TASK INSTRUCTIONS -
Transcribe every record exactly.

PROVIDED MATERIAL -

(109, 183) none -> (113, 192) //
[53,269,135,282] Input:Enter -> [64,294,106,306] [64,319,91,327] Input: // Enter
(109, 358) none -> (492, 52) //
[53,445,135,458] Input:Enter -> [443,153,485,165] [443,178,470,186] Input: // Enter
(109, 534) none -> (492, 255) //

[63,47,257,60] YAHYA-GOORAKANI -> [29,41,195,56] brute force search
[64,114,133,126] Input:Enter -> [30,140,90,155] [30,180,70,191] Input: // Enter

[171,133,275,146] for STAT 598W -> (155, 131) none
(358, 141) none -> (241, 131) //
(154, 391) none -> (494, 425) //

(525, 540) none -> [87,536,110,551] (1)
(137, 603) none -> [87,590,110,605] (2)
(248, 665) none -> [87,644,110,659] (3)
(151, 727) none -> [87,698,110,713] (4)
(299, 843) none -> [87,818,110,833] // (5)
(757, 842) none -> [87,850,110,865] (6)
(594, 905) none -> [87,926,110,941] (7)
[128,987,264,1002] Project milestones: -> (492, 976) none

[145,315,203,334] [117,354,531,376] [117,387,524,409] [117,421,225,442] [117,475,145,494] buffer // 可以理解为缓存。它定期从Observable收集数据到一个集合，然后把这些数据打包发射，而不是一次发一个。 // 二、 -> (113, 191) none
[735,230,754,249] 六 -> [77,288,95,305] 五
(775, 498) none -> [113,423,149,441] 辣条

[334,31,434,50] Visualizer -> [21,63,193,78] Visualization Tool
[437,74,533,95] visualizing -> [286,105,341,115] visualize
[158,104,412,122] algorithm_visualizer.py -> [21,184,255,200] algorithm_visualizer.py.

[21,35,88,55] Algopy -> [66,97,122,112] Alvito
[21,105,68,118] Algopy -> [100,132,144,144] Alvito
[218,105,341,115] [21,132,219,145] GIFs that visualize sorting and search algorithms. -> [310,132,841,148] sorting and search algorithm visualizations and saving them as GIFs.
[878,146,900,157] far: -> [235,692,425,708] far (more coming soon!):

ANSWER TO THE EXERCISE -
(109, 183) none -> (113, 192) //
[53,269,135,282] Input:Enter -> [64,294,106,306] [64,319,91,327] Input: // Enter
(109, 358) none -> (492, 52) //
[53,445,135,458] Input:Enter -> [443,153,485,165] [443,178,470,186] Input: // Enter
(109, 534) none -> (492, 255) //

[63,47,257,60] YAHYA-GOORAKANI -> [29,41,195,56] brute force search
[64,114,133,126] Input:Enter -> [30,140,90,155] [30,180,70,191] Input: // Enter

[171,133,275,146] for STAT 598W -> (155, 131) none
(358, 141) none -> (241, 131) //
(154, 391) none -> (494, 425) //

(525, 540) none -> [87,536,110,551] (1)
(137, 603) none -> [87,590,110,605] (2)
(248, 665) none -> [87,644,110,659] (3)
(151, 727) none -> [87,698,110,713] (4)
(299, 843) none -> [87,818,110,833] // (5)
(757, 842) none -> [87,850,110,865] (6)
(594, 905) none -> [87,926,110,941] (7)
[128,987,264,1002] Project milestones: -> (492, 976) none

[145,315,203,334] [117,354,531,376] [117,387,524,409] [117,421,225,442] [117,475,145,494] buffer // 可以理解为缓存。它定期从Observable收集数据到一个集合，然后把这些数据打包发射，而不是一次发一个。 // 二、 -> (113, 191) none
[735,230,754,249] 六 -> [77,288,95,305] 五
(775, 498) none -> [113,423,149,441] 辣条

[334,31,434,50] Visualizer -> [21,63,193,78] Visualization Tool
[437,74,533,95] visualizing -> [286,105,341,115] visualize
[158,104,412,122] algorithm_visualizer.py -> [21,184,255,200] algorithm_visualizer.py.

[21,35,88,55] Algopy -> [66,97,122,112] Alvito
[21,105,68,118] Algopy -> [100,132,144,144] Alvito
[218,105,341,115] [21,132,219,145] GIFs that visualize sorting and search algorithms. -> [310,132,841,148] sorting and search algorithm visualizations and saving them as GIFs.
[878,146,900,157] far: -> [235,692,425,708] far (more coming soon!):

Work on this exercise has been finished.